Are thank you notes a relic of the past? Should they be?
In my long lost youth there were what some would call very tacky traditions. Traditions such as events like high school graduations warranting mailing out a batch of announcements to friends and relatives, mostly in the expectation that those friends and relatives would wind up sending along a gift of congratulations.
In exchange for those gifts, or for any others, such as wedding presents, birthday presents, Christmas or other holiday presents, house warming gifts, etc., there used to be an expectation that the person giving the present would receive a thank you note for their generousity. Heck, not so much an expectation as an obligation in some circles.
For example, shortly after my wife and I married, I got a Christmas gift from her Uncle. I don't recall what it was, but I'm sure it was something nice, small, not very expensive, but nice nonetheless.

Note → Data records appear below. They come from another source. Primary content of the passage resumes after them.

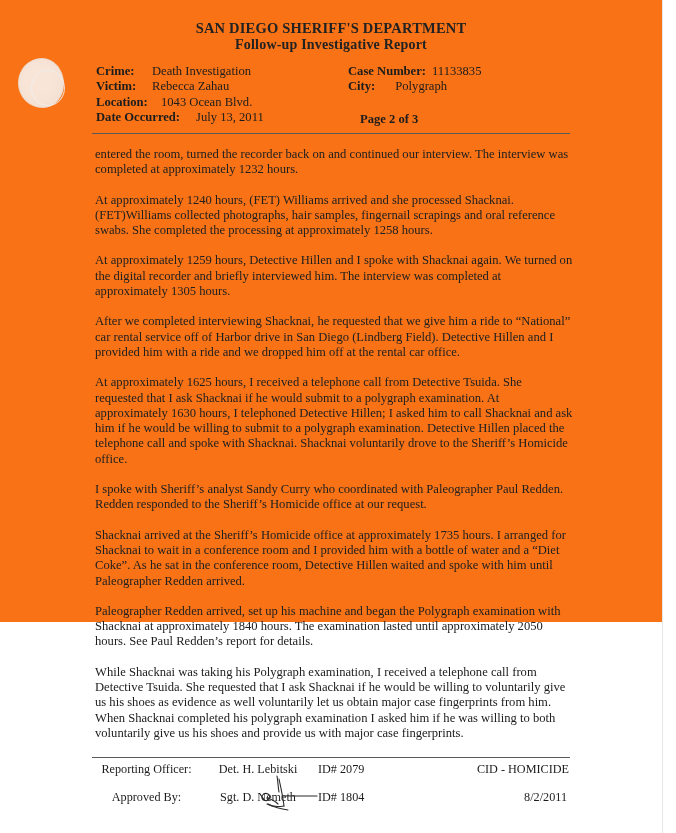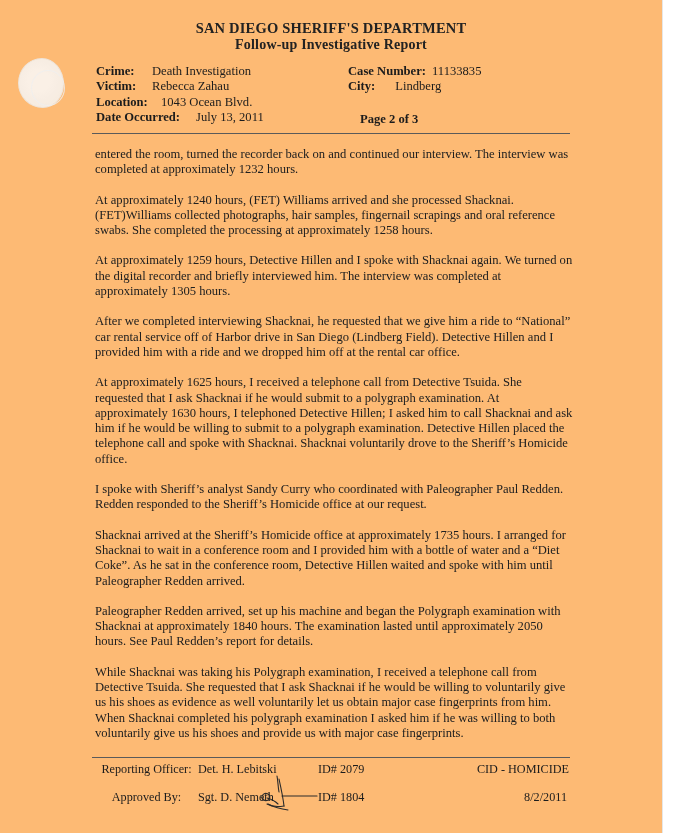"SAN DIEGO SHERIFF'S DEPARTMENT" #page-sheet { background: #fdba74 -> #f97316; height: 833px -> 622px }
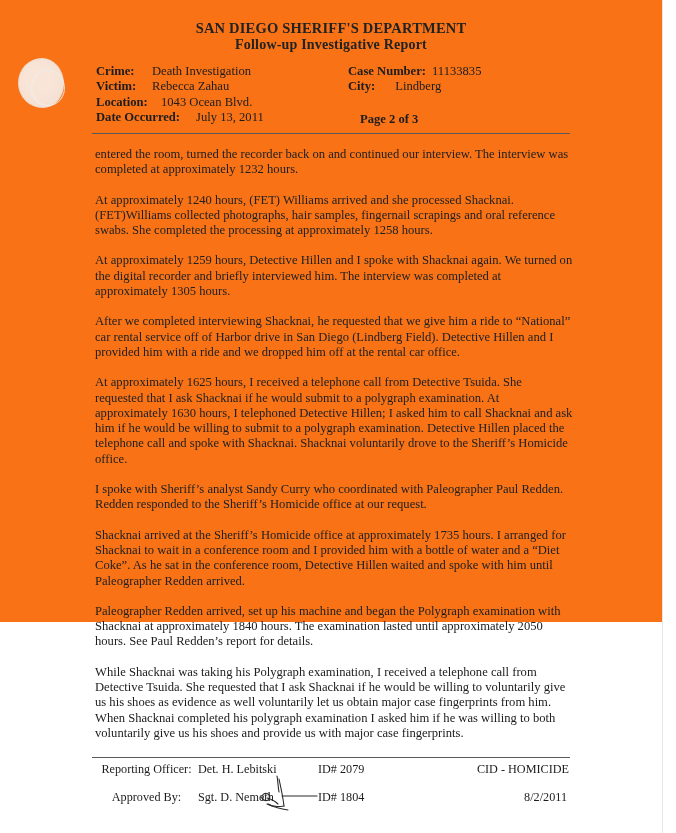"Lindberg" span.hdr-value { text: Lindberg -> Polygraph }
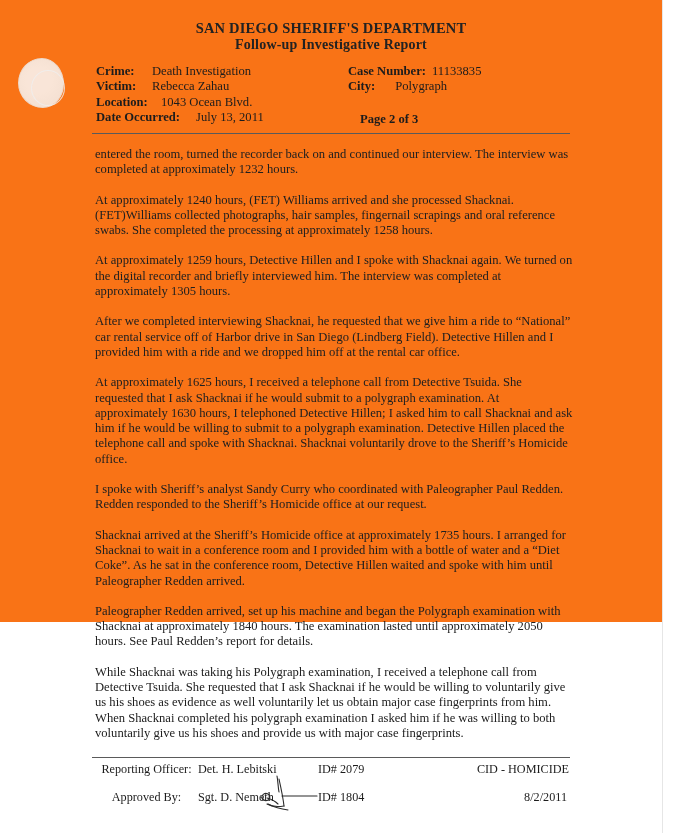"Det. H. Lebitski" .ftr-name { text-align: none -> center }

Unfortunately, I was never one to understand tradition, or even to worry about keeping up with it. I would say my thank you personally, and I'm sure I did that at the time. I'm not an ingrateful little bastage or anything of the sort, and yet.... as the next Christmas rolled around, I found that I was snubbed from the Uncle. Apparently because I had commited the etiquette faux pas of failing to send out an official thank you note.
Flash forward a few years and during the intervening periods you'd find that I tend to read the adventures of the great masses and their questions of advice columnists such as Dear Abby, Ann Landers, and other similar figures. Every so often there'd someone (normally a grandmother, Aunt, Uncle or older generation individual) that would write in complaining about how some ungrateful individual had received a gift and hadn't shown any appreciation of it, which would lead to cutting off that individual and perhaps words from the advice givers that cutting off such rude people was the right answer.
What I couldn't understand then, and still don't now (hence this article) is why the absolute need to receive acknowledgement of a specific gift? Why are Thank you notes and cards so important to some. I know it's a bit generational, but I don't get it. Is not a big hug, a nice hand shake, a verbal thank you very much, or perhaps several combinations of the same things over the course of an evening, over the course of a phone call, or similar communication enough?
To me the rudeness is on the side of the gift giver and their expectation that they must receive acknowledgement back for the gifts they gave.
In the cases documented in the advice columns, you have people complaining that "I can see the check was cashed as it was signed by ..xxxxx..., so I know they got it." So, it's obvious that the recipient got the gift, it's obvious that it was used, and yet because there was no signed note to say thanks, there's the need to complain about it, and even to be considering or actually cutting off further gifts from that individual to the recipient.
Honestly, I don't know what my son will wind up doing. He's a bright boy, but a bit, well, I'll use the term scatter-brained. Others (like my wife) would use terms like "ADHD." I'm sure I contributed to that, and I'm very sure my wife did as well. The poor boy is doubly cursed in that area, that's a given.
Of one thing I'm sure, he won't have to worry about my wife's Uncle at all, as he long ago went to a special assisted living facility because of suicidal and homicidal actions. (Long story, no need to get involved here). On the other hand, I'm sure that my Grandmother, heck my mother, and my wife's parents as examples are probably going to expect some sort of Thank you card to be in the mail.
Have Thank you notes outlived their time? Maybe not for a few more years, but they sure seem to me be well past their shelf-life.